New Order
- Publishers: C2 Simulations, Jade Games
- Years active: 1987 to unknown
- Genres: Role-playing, science fiction
- Languages: English
- Systems: computer-moderated
- Players: 30
- Playing time: Fixed
- Materials required: Instructions, order sheets, turn results, paper, pencil
- Media type: Play-by-mail or email

= New Order (game) =

Science fiction play-by-mail game

New Order is a space-based, science fiction play-by-mail (PBM) game run by C2 Simulations. The game was closed-end and computer-moderated. Playtest began in 1987. 30 players vied for control of a galaxy comprising 210 star systems in a game of space exploration centering on colonies. Games lasted about 35 turns, ending when a player achieved about 2,000 victory points. The game received generally positive reviews in gamer magazines in the late 1980s and early 1990s.

==History and development==
This space-based science fiction game was designed and published by Carl Carpenter from C2 Simulations of Huntington Beach, California. Playtesting began in March 1987. It was a closed-ended, computer-moderated PBM game.

==Gameplay==
30 players per game vied for control of a galaxy comprising 210 systems and 800 planets. Reviewer Hank Helley stated that the game was about "space exploration, development and conquest". Colonies were central to gameplay. Players options for victory points related to colonies were "establishing, controlling, claiming and destroying". Points scored for these actions depended on the society type a player chose: Crusaders, Imperialist, Pioneers, and Xenophobes.
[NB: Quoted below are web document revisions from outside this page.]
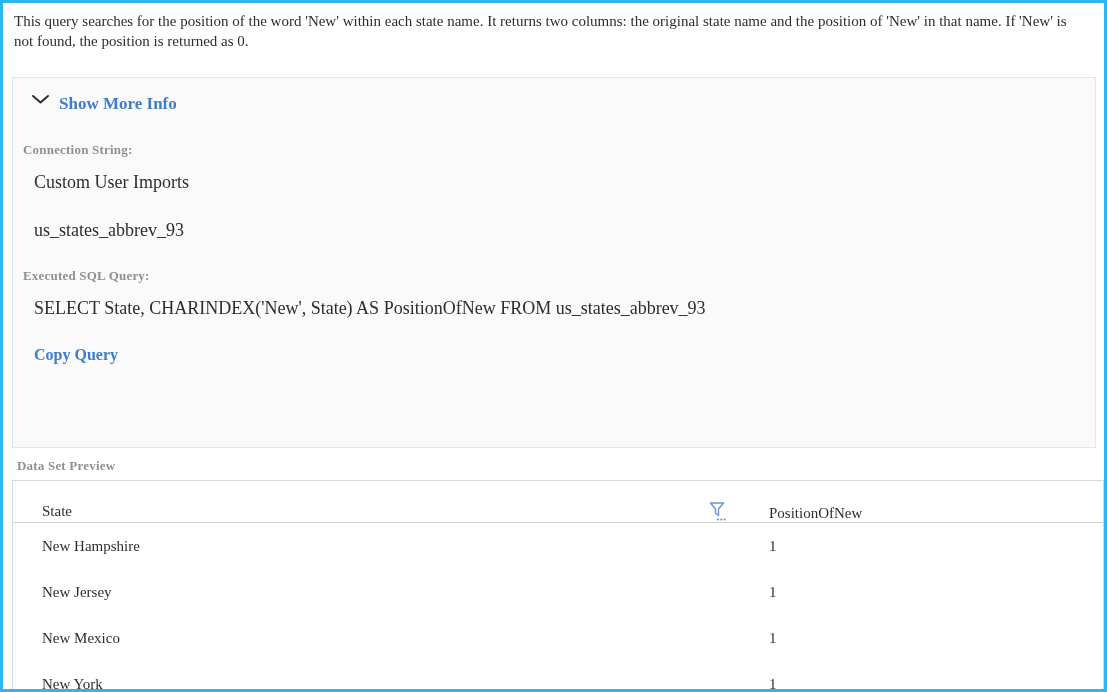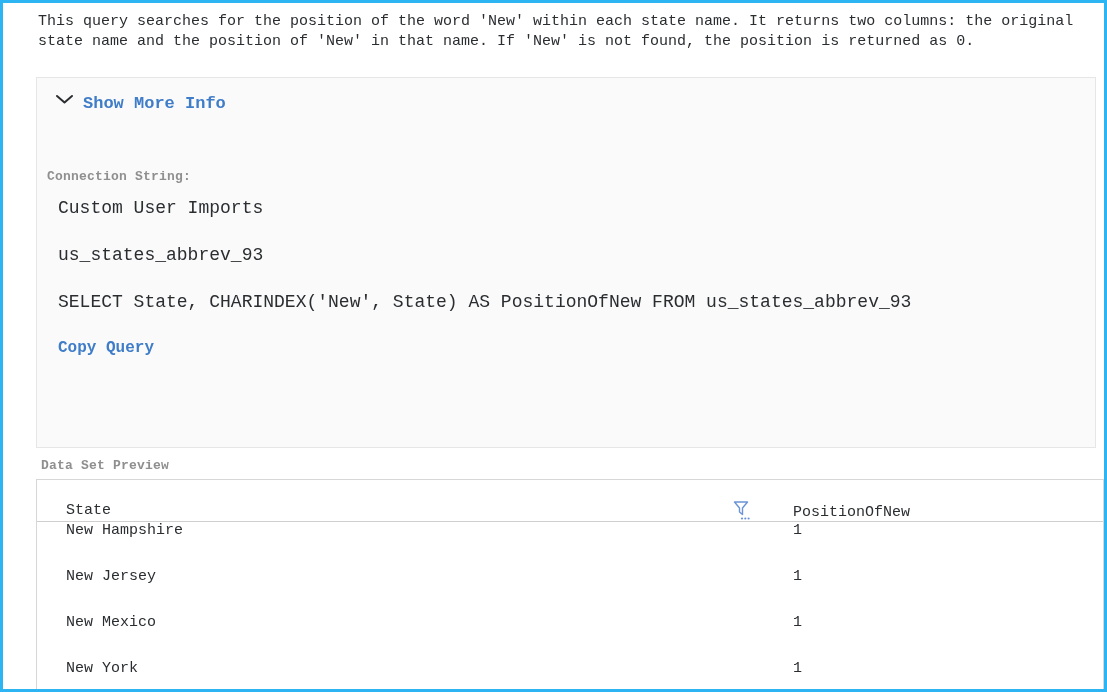--- a/index.html
+++ b/index.html
@@ -11,9 +11,8 @@
     border: 3px solid #2cb5f2;
     background: #ffffff;
     overflow: hidden;
-    font-family: Liberation Mono, monospace;
+    font-family: Liberation Serif, serif;
     color: #2b2e31;
-    padding-left: 24px;
   }
   .desc {
     padding: 9px 16px 0 11px;

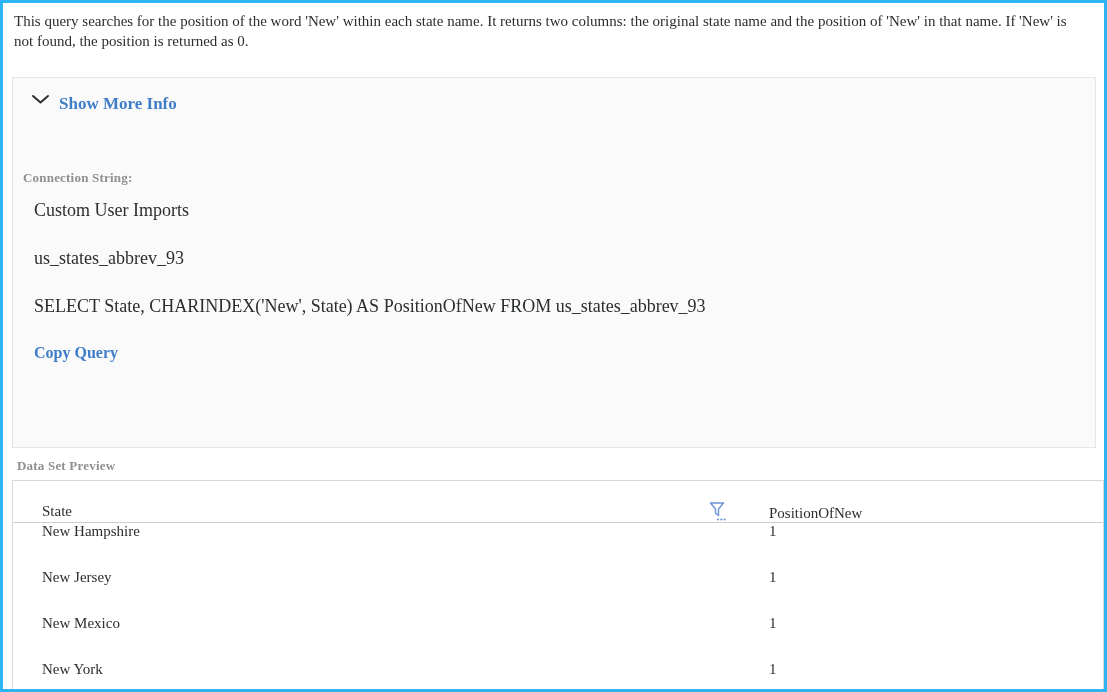--- a/index.html
+++ b/index.html
@@ -40,7 +40,7 @@
     font-weight: bold;
     color: #3f7dc8;
   }
-  .fields { padding-left: 10px; margin-top: 56px; }
+  .fields { padding-left: 10px; margin-top: 28px; }
   .flabel {
     font-size: 13px;
     font-weight: bold;

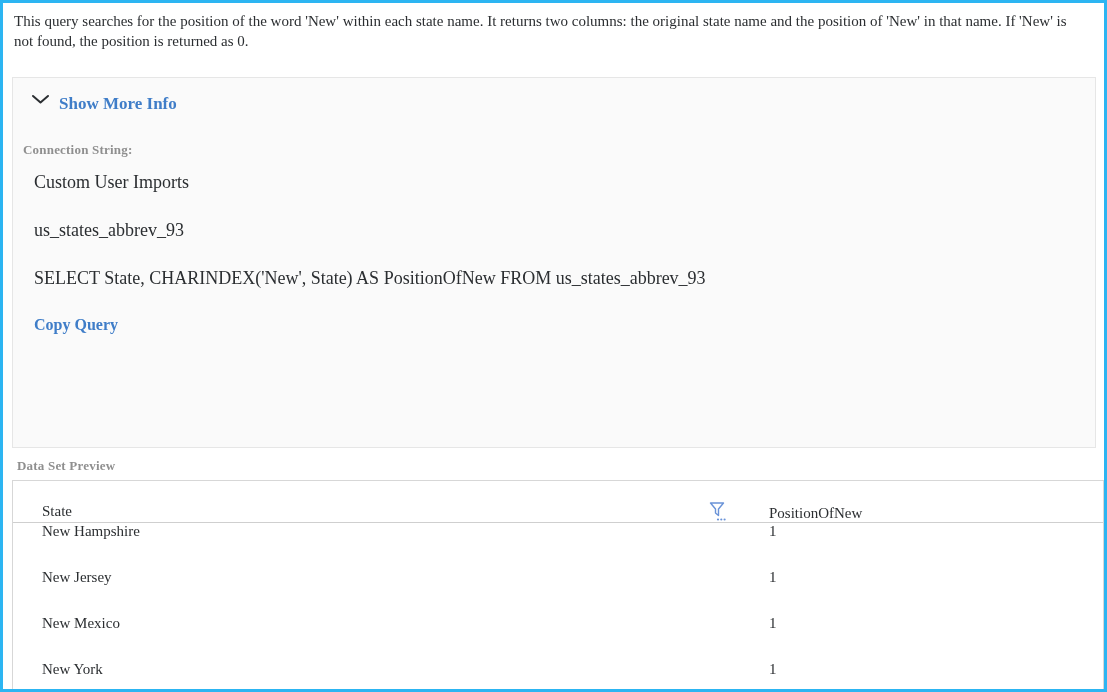--- a/index.html
+++ b/index.html
@@ -129,6 +129,7 @@
         <div class="fvalue">us_states_abbrev_93</div>
       </div>
       <div class="field">
+        <div class="flabel">Executed SQL Query:</div>
         <div class="fvalue">SELECT State, CHARINDEX('New', State) AS PositionOfNew FROM us_states_abbrev_93</div>
       </div>
     </div>

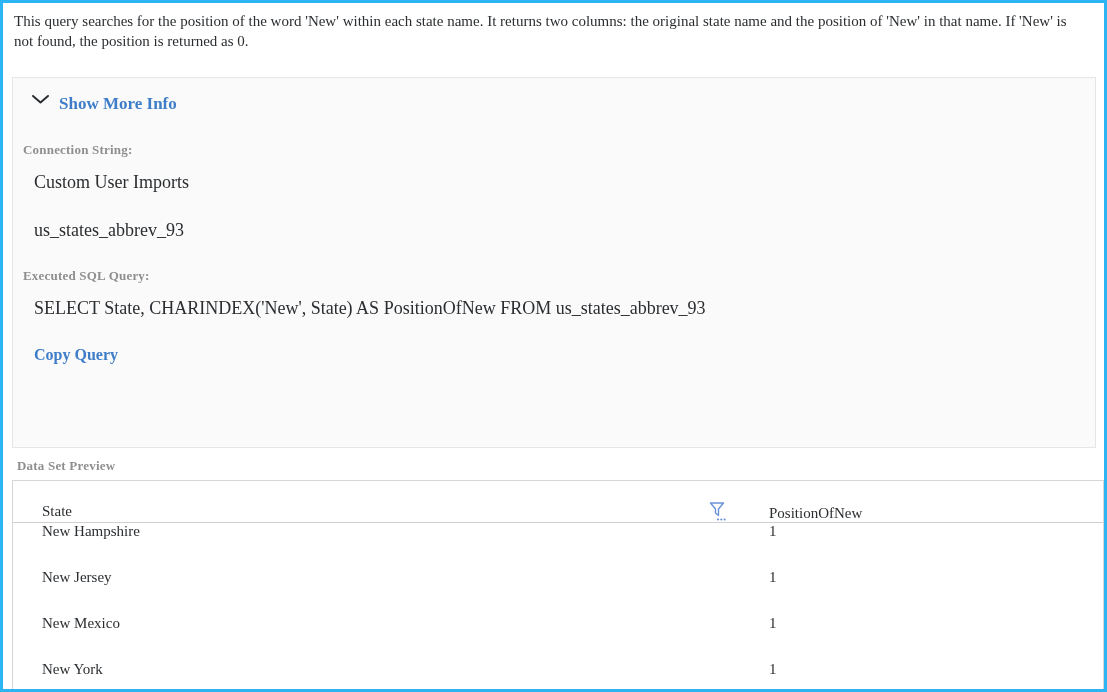--- a/index.html
+++ b/index.html
@@ -95,7 +95,7 @@
   .col-pos { padding-left: 12px; }
   .trow {
     display: flex;
-    align-items: flex-start;
+    align-items: center;
     height: 46px;
     font-size: 15px;
   }

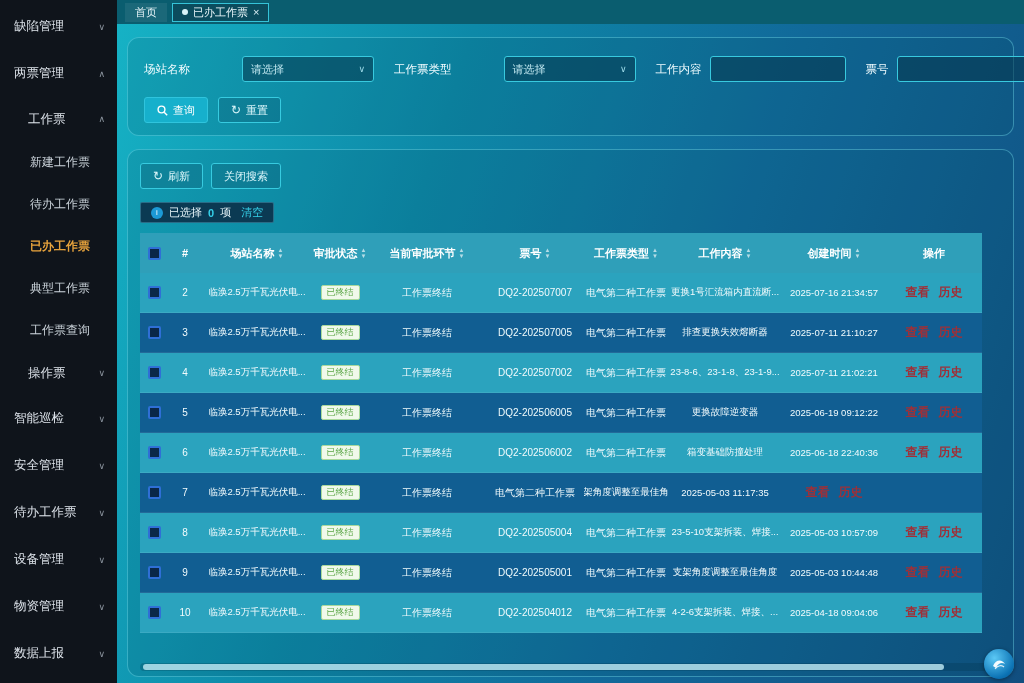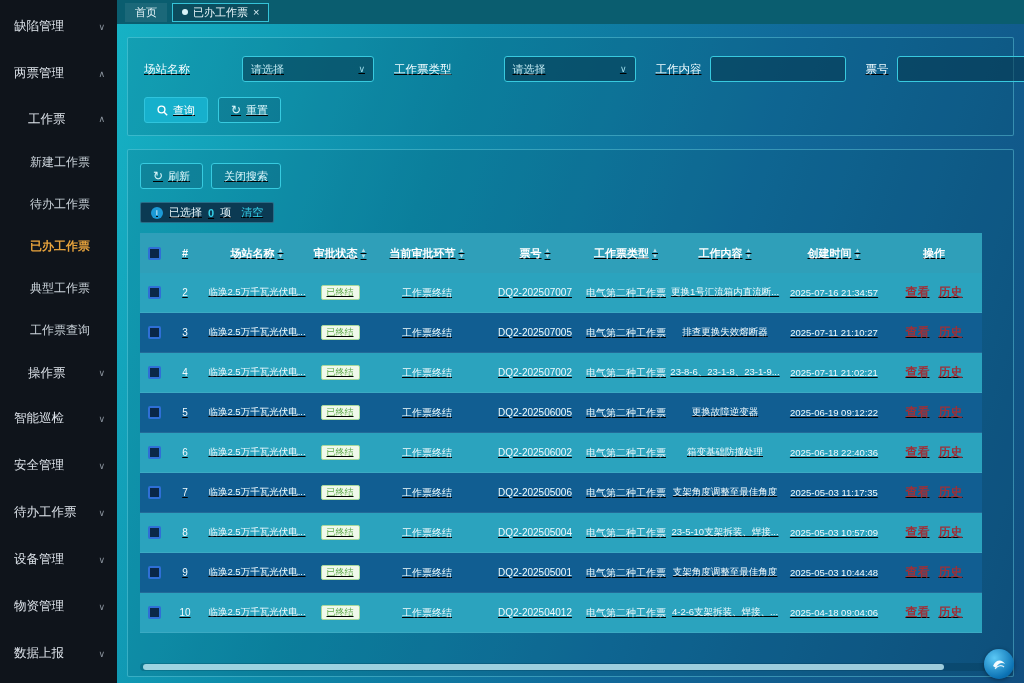--- a/index.html
+++ b/index.html
@@ -34,7 +34,7 @@
              background:linear-gradient(108deg,#16b2c5 0%,#0d89a8 32%,#11699a 62%,#114e7f 100%);
              display:flex; flex-direction:column; gap:13px; }
 
-  .panel { border:1px solid rgba(125,231,246,.38); background:rgba(8,82,108,.18); border-radius:2px;text-decoration:underline; }
+  .panel { border:1px solid rgba(125,231,246,.38); background:rgba(8,82,108,.18); border-radius:12px; }
 
   
   .filter-panel { padding:18px 16px 12px; flex-shrink:0; }

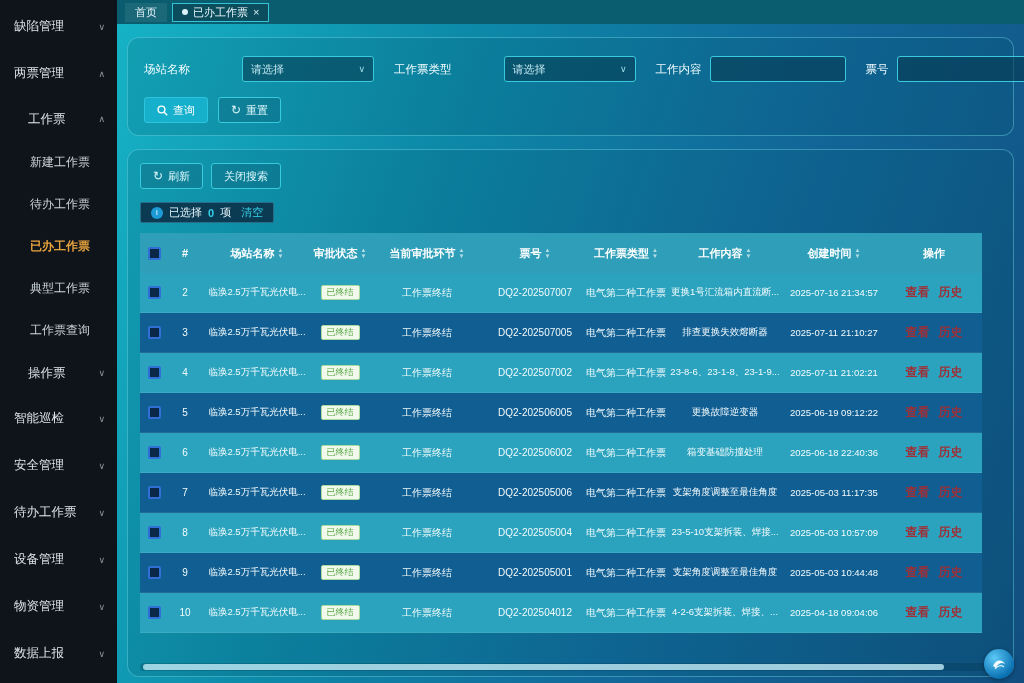--- a/index.html
+++ b/index.html
@@ -426,7 +426,6 @@
                   <span class="badge">已终结</span>
                 </div>
                 <div class="cell">工作票终结</div>
-                <div class="cell">DQ2-202505006</div>
                 <div class="cell">电气第二种工作票</div>
                 <div class="cell content-cell">支架角度调整至最佳角度</div>
                 <div class="cell time-cell">2025-05-03 11:17:35</div>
The game's purpose was to achieve about 2,000 victory points. Games lasted about 35 turns.

==Reception==
Tim Sullivan reviewed the game in the Winter 1987 issue of Flagship. He stated, "If you're searching for a computer moderated victory-potential space game with a high degree of realism and detail, but which does not require a fanatical devotion of time or effort to play, then New Order is tailor-made for you. Be forewarned, however, that this game requires a commitment of a year or two to see it through to its conclusion." Chris Arnold reviewed New Order in the May 1990 issue of Flagship. He stated, "If you're looking for shoot-'em-up space opera, or lucky rolls of the dice, you won't find them here ... but if you're looking to test your skills at planning and expanding a viable galactic empire, try New Order."

Hank Helley reviewed New Order in White Wolf #16 (June/July, 1989) and stated that "Complex? Yes. Worthwhile? All I can say is that this game showed this old war gamer the joys of PBM. I have been hooked ever since."